Di akhir rapat, Pak Tedjo menanyakan kepada orang tua siswa apakah ingin anaknya berprestasi atau berkarakter. Respon para orangtua seperti kebingungan, lalu Pak Tedjo pun menjelaskan lebih lanjut dengan mengatakan, “kalau ingin prestasi (nilainya bagus), siswa-siswa bisa mendapatkan dari mencontek, atau meniru temannya. Dan apabila berkarakter siswa kita didik jujur, tanggungjawab dan disiplin).” Para orang tua siswa tentu saja memilih anaknya yang jujur dan tanggungjawab.
Pak Tedjo kemudian menyampaikan bahwa sekolah berusaha mendidik siswa berkarakter. Soal prestasi, Pak Tedjo memberi penjelasan kepada orang tua “semua anak punya prestasi di bidangnya masing-masing. Ada yang pinter matematika, ada yang berprestasi di bidang agama, atau prestasi memasak. Nilai UAN hanya sebagian kecil dari prestasi anak untuk meraih cita-citanya. Jujur, tanggungjawab, disiplin, ulet merupakan modal meraih cita-cita mereka”.
Mata saya sembab ketika Pak Tedjo menceritakan proses rapat dengan orang tua siswa. Saya membayangkan ketika siswa pulang dan sampai di rumah. Orang tua mereka memeluknya dan mengatakan “terimakasih yo Le, kau telah membuat ibu/bapak bangga”. Hubungan emosi yang positif antara orang tua dengan anak terjalin dengan indahnya. Orang tua akan lebih memperhatikan anaknya dan melaporkan perkembangan anak kepada gurunya. Sebuah pendidikan yang ideal dibangun oleh guru (sekolah), orangtua dan lingkungan masyarakat.
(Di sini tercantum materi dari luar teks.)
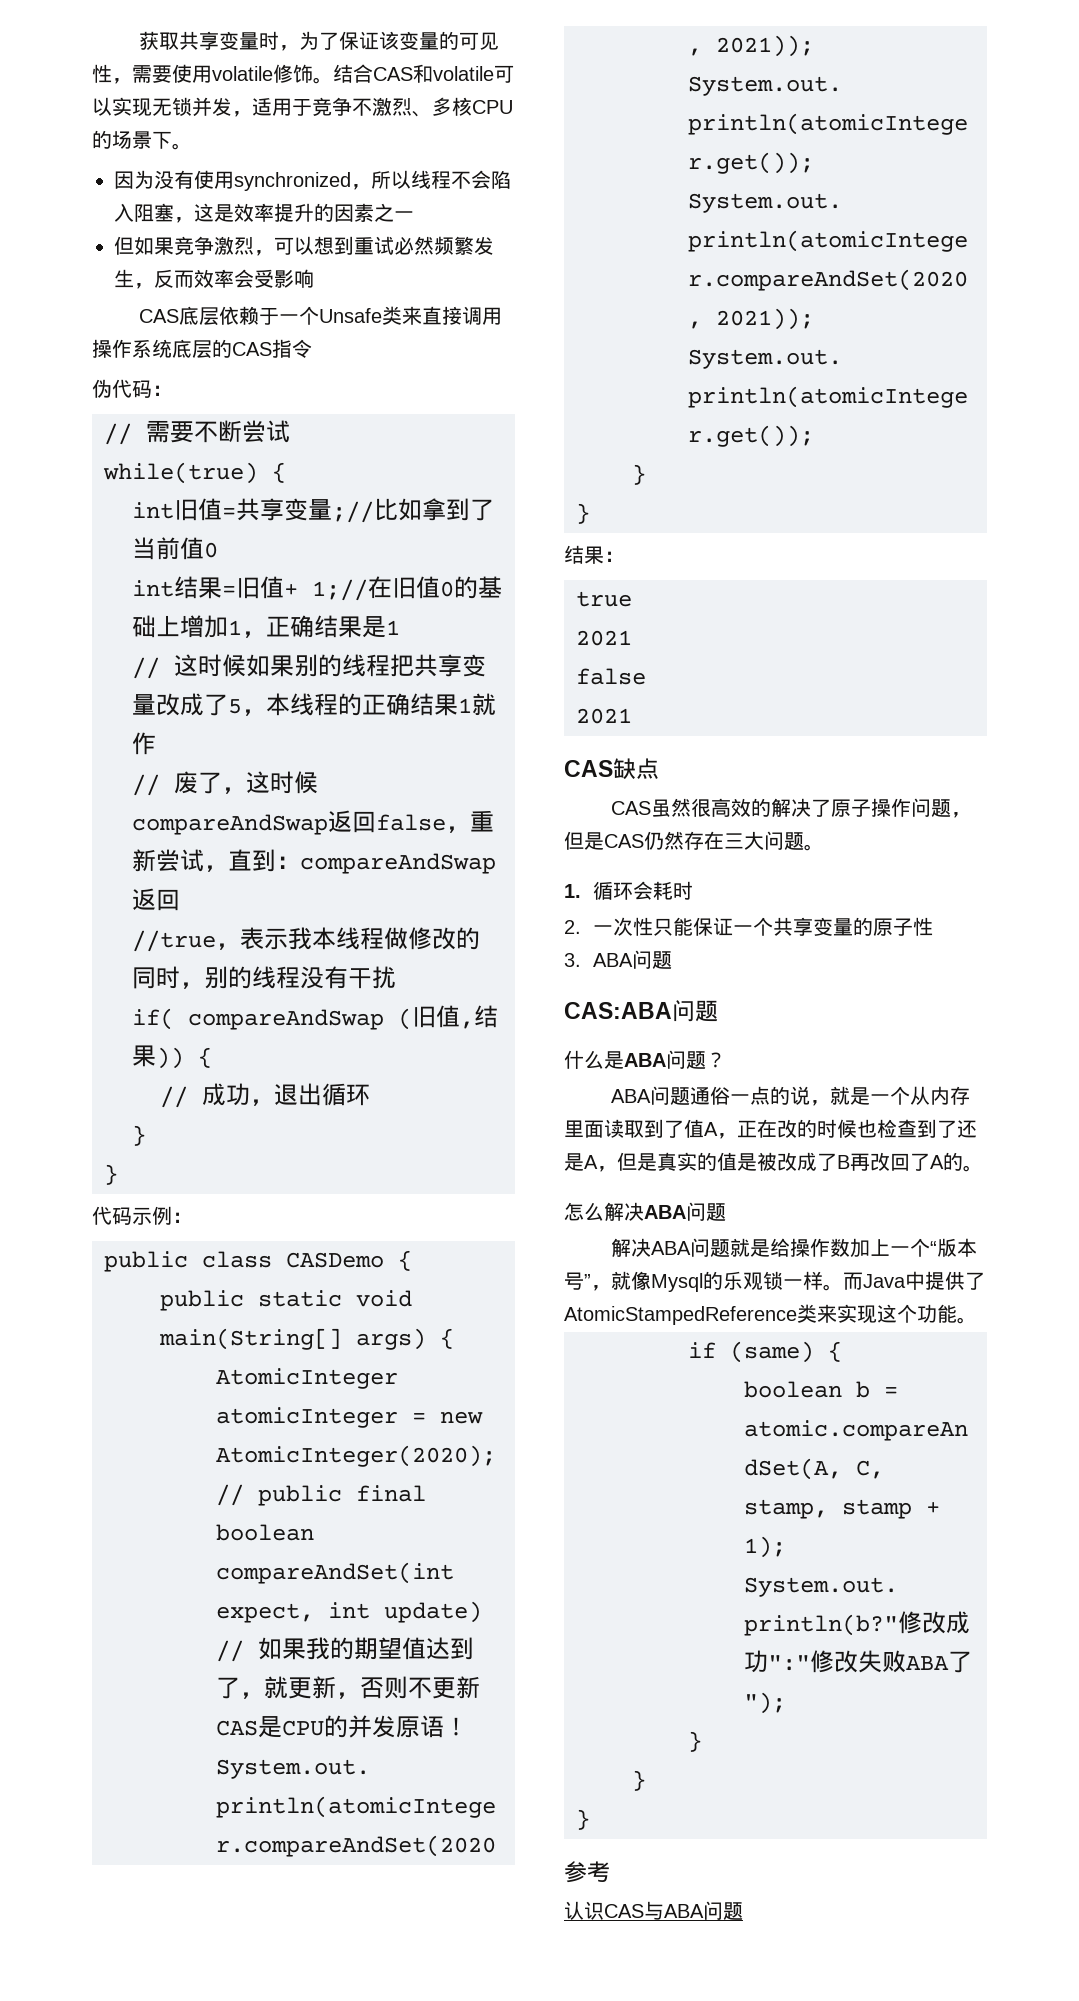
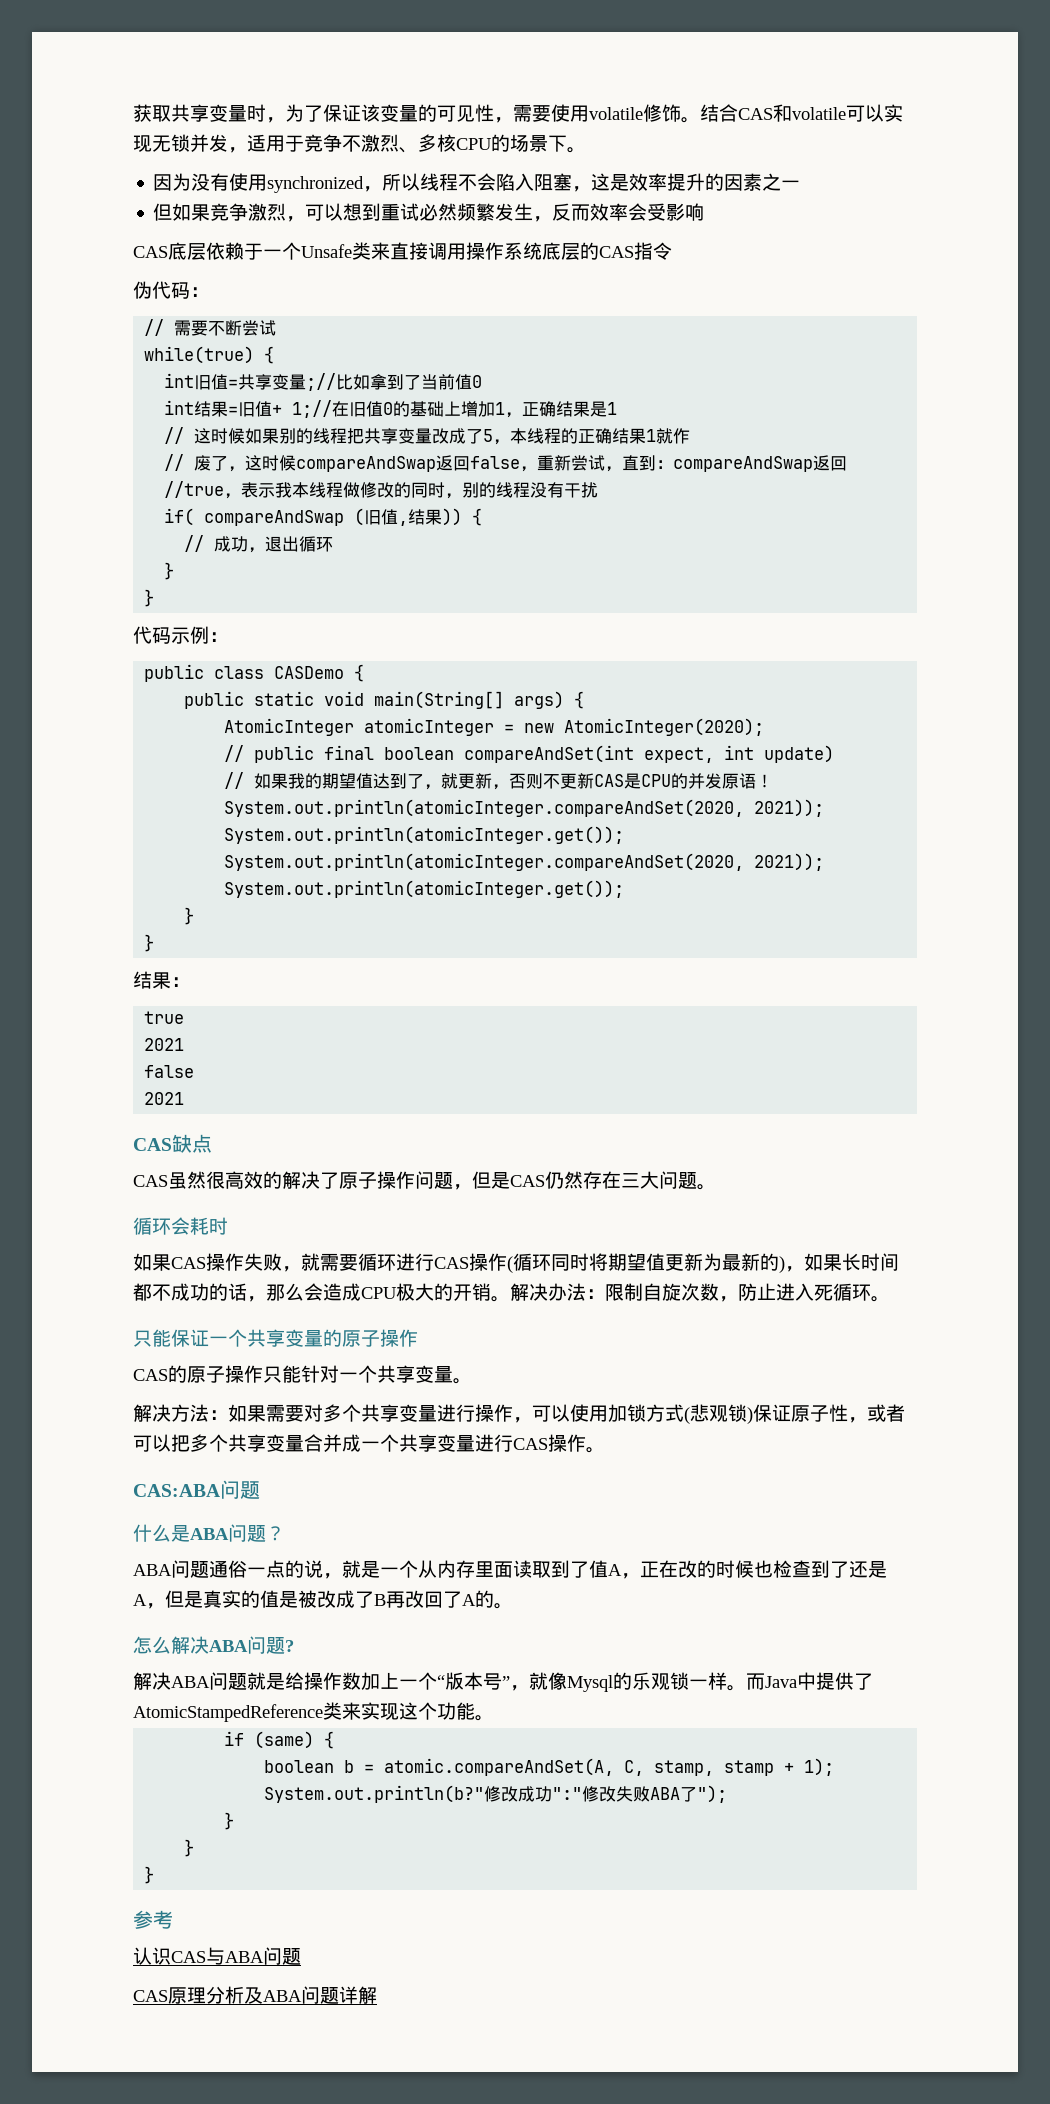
- 1.循环会耗时
+ 循环会耗时
- 2.一次性只能保证一个共享变量的原子性
- 3. ABA问题
+ 如果CAS操作失败，就需要循环进行CAS操作(循环同时将期望值更新为最新的)，如果长时间都不成功的话，那么会造成CPU极大的开销。解决办法：限制自旋次数，防止进入死循环。
+ 只能保证一个共享变量的原子操作
+ CAS的原子操作只能针对一个共享变量。
+ 解决方法：如果需要对多个共享变量进行操作，可以使用加锁方式(悲观锁)保证原子性，或者可以把多个共享变量合并成一个共享变量进行CAS操作。
- 怎么解决ABA问题
+ 怎么解决ABA问题?
+ CAS原理分析及ABA问题详解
Saya membayangkan juga, pengalaman masa lalu saya saat masih sekolah. Orangtua dipanggil ke sekolah berarti ada permasalahan dengan anaknya. Kemudian, sekolah memberikan informasi bahwa anaknya membolos, mencuri atau berkelahi. Sekolah mengancam akan memberikan sanksi tegas apabila anak mengulangi perbuatan tersebut di kemudian hari. Sepulang sekolah, orang tua tak menunjukkan kasih sayang kepada anak. Mereka memarahi anak dan memberikan petuah-petuah dalam kemarahannya dengan tujuan agar anak tidak mengulangi perbuatan tersebut. Terbentuklah hubungan emosi negatif antara orang tua dengan anak. Hal ini akan berimbas pada motivasi belajar anak.
Sebagai fasilitator, kami sering mendengarkan keluhan guru yang bisa dikategorikan permasalahan komunikasi dengan orang tua. Misalnya, permasalahan orang tua yang menyerahkan pendidikan hanya kepada guru.“Wis pokoke, kulo pasrah bongkokan, monggo kersone Bapak/Ibu Guru dumateng anak kulo (Sudahlah, yang penting, saya pasrahkan kepada Bapak/Ibu Guru di sini, bagaimana cara mendidik anak saya)”.Pak Tedjo mempunyai permasalahan yang sama dengan guru-guru lain. Hanya saja, beliau sudah maju selangkah lebih ke depan. Beliau menyentuh hati orang tua, sehingga orangtua pun dengan sukarela turut mendidik anak sebaik-baiknya.
Saya dan guru-guru yang hadir dalam pertemuan ini, belajar banyak dari pengalaman Pak Tedjo.Kami semua belajar bagaimana cara menjalin komunikasi dengan orang tua. Komunikasi yang bisa menimbulkan hubungan emosi positif antara orang tua dengan anak.
Dulu, Saya sempat berpikir akan mengadakan pelatihan yang bertujuan agar hubungan guru dan orangtua terjalin dengan satu visi.Pelatihan tersebut berisi komunikasi efektif dengan orang tua.Salah satu caranya, memperbanyak pemberian informasi positif (kelebihan, prestasi, kemajuan) kepada orang tua. Jika memang ada hal negatif pada anak (kenakalan anak), maka disampaikan secara positif.
Saya merasa lega, melihat perkembangan positif guru setelah mengikuti pelatihan TQI selama 10 hari. Khususnya, Pak Tedjo dan guru di wilayah Dlingo yang telah mempraktikkan bagaimana cara memotivasi siswa dan komunikasi dengan orang tua. Semoga pengalaman dalam proses pendampingan, menjadi pembelajaran bagi saya pribadi dan Titian, dan guru, serta pemerhati pendidikan.